Single-lap joint geometry [mm] (a) and the cross sections of both sets (b).

To inquire the damage evolution of the samples, 0, 1, 2, 3, 5, 7, 10 and 15 weeks of ageing time have been chosen. For each ageing time, seven samples of each configuration were prepared.

Clinching process

The joints were realized by an electro-hydraulic riveting system. The duration of the process was about 2 s. The equipment (Textron Fastening System) was supplied by a hydraulic motor (230 V, 50 to 60 Hz) with an electro-hydraulic valve necessary to vary the pressure applied on the punch. The max operation pressure was 630 bar; the maximum force was approximately 60 [kN]. The die has cylindrical shape with flat bottom, and its walls are split into four sectors that expand driven by the flow of the forming material, counteracted by the action of a spring. The pressure applied to the punch allows to optimize the shape of the round button and hence its mechanical resistance. Prior to the clinched sample preparation, several attempts were done at varying the oil pressure to optimize the pressure for both configurations. The working pressure was 300 bar for both St1.5/Al1 [mm] and St1/Al1.5 [mm].

Ageing treatment

The samples were exposed to critical environmental conditions following the ASTM B 117 standard. The salt fog had a chemical composition of 5% NaCl solution (pH between 6.5 and 7.2). In the climatic chamber, the samples were aged continuously with a temperature of 35°C.

At each fixed ageing time, seven specimens of each configuration were removed and mechanically tested. Then, the samples, wished and dried, were preserved in a sealed plastic storage bag with silica gel desiccant to ensure no further corrosion during storage; moreover, the appropriate actions have been taken to avoid the introduction of other variable factors, such as the control of the environment conditions.

Single-lap shear test

Shear tests of single-lap joints were performed, according to ISO/CD 12996, by means of an Universal Testing Machine (Zwick-Roell Z250, Zwick GmbH & Co. KG, Ulm, Germany) equipped with a 250 [kN] load cell and a cross-head rate of 1 mm/min (displacement control test).

Statistical analysis

To analyse the influence of the two factors, thickness combinations and ageing time, on the mechanical properties of the joint, the ANOVA was performed by Minitab® software (Minitab Inc., State College, PA, USA).

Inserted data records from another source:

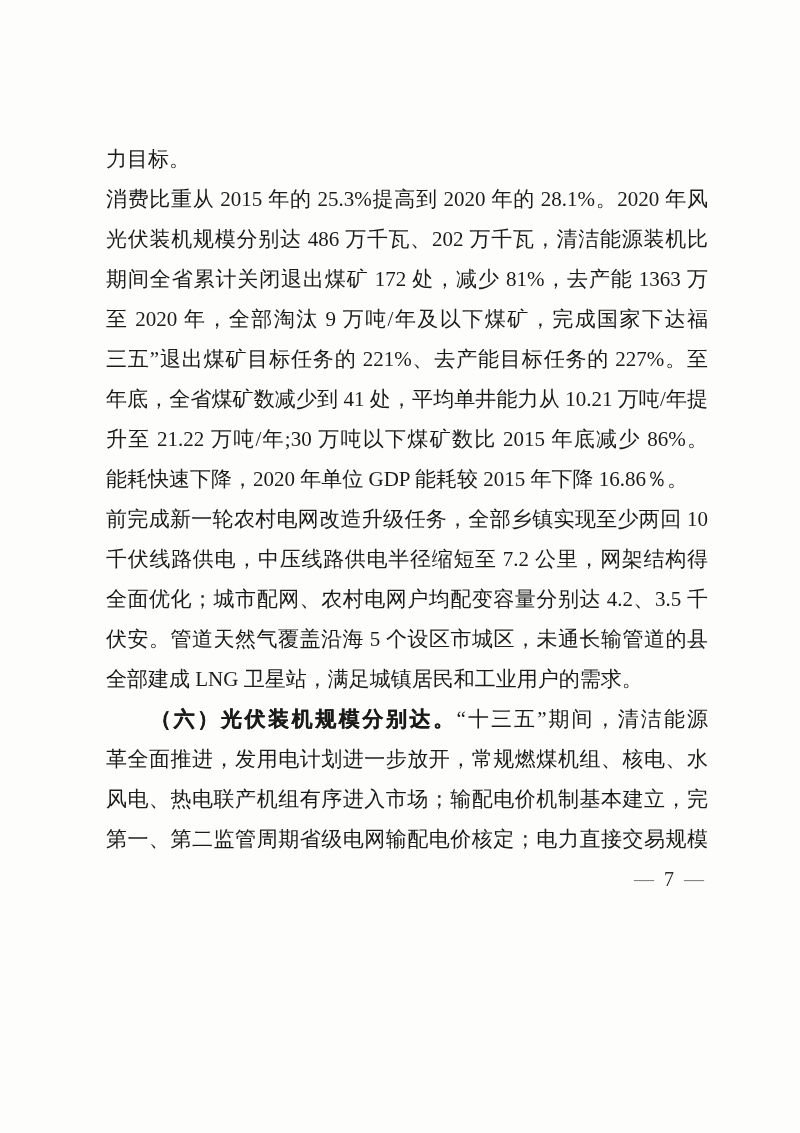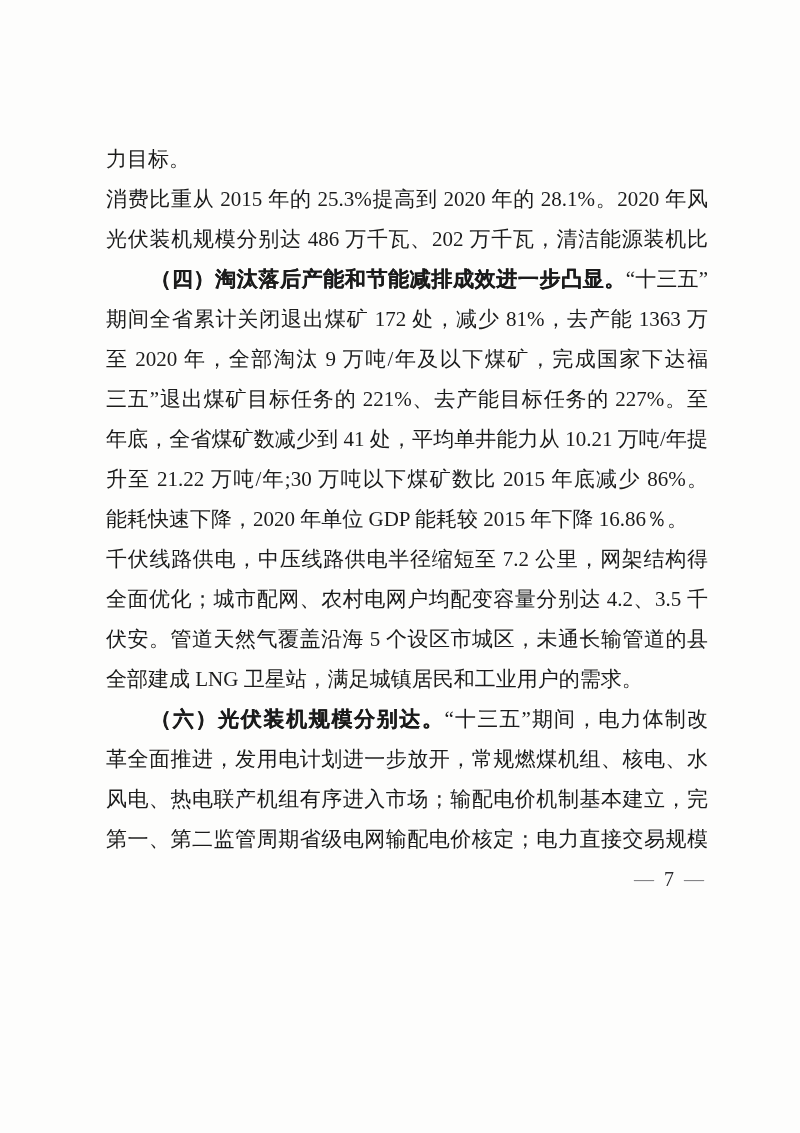"（四）淘汰落后产能和节能减排成效进一步凸显。“十三五”" div.line { html: <div><span>（四）淘汰落后产能和节能减排成效进一步凸显。</span><span>“十三五”</span></div> -> none }
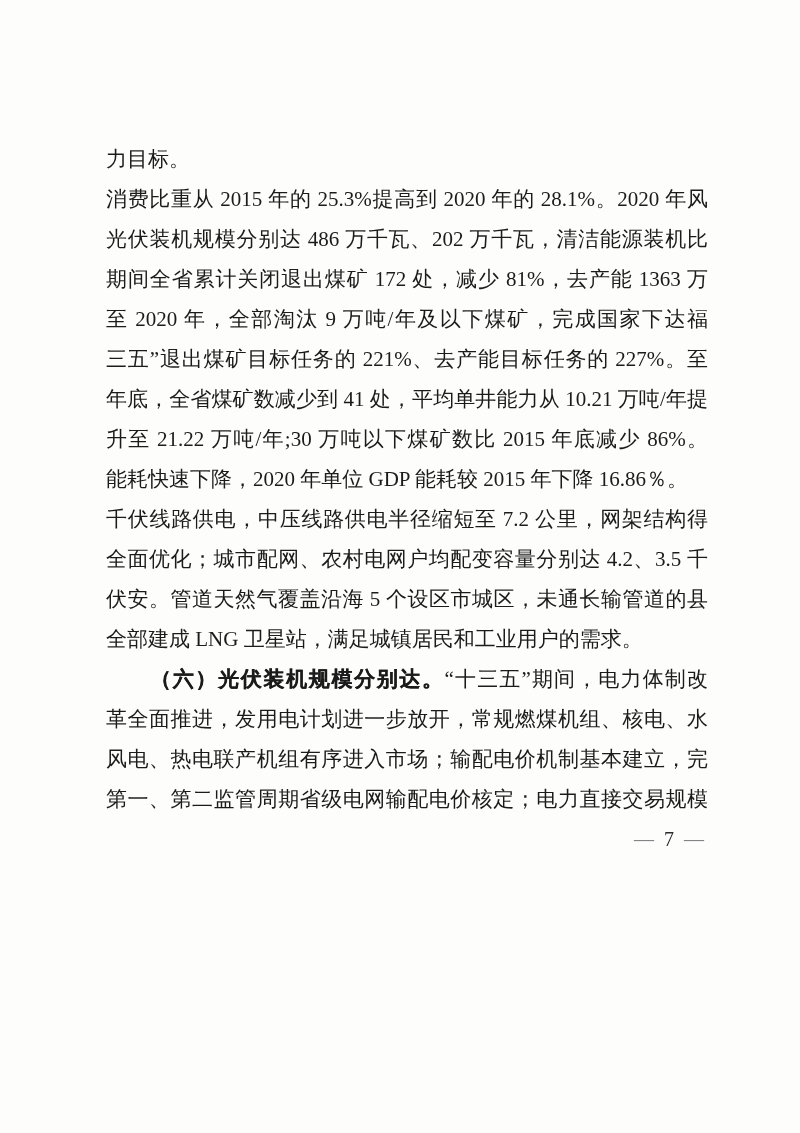"前完成新一轮农村电网改造升级任务，全部乡镇实现至少两回 10" div.line { html: none -> <div><span></span><span>前完成新一轮农村电网改造升级任务，全部乡镇实现至少两回 10</span></div> }
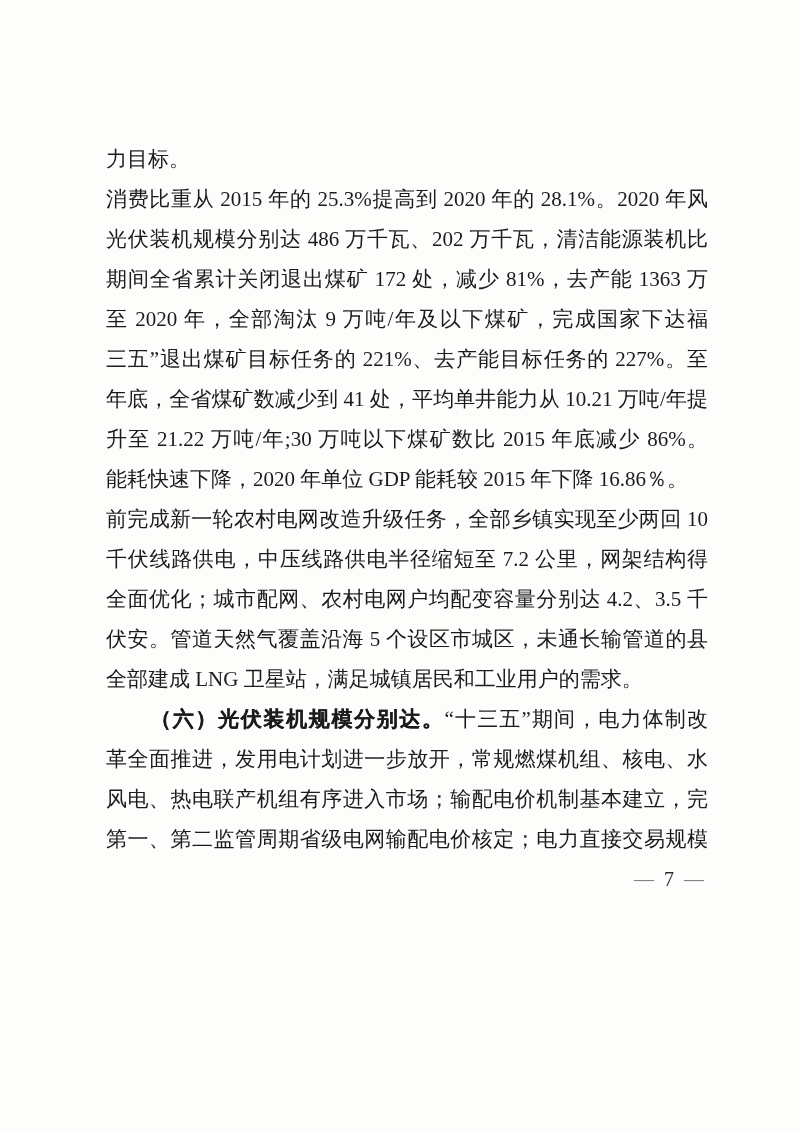"“十三五”期间，电力体制改" span { text: 电力体制改 -> 清洁能源 }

In the following, the two factors ‘thickness’ and ‘ageing time’ are called thickness and week, respectively; the first with two levels (level 1 for St1/Al1.5 and level 2 for St1.5/Al1), the second with eight levels (1 for 0 weeks, 2 for 1 week, 3 for 2 weeks, 4 for 3 weeks, 5 for 5 weeks, 6 for 7 weeks, 7 for 10 weeks and 8 for 15 weeks).

Results and discussion

Single-lap shear tests

Figures 2 and 3 show the load versus displacement trends of the single-lap shear tests for two joint configurations at increasing ageing time.
Figure 2

Load/displacement curves for St1/Al1.5 samples at increasing ageing time.

Figure 3

Load/displacement curves for St1.5/Al1 samples at increasing ageing time.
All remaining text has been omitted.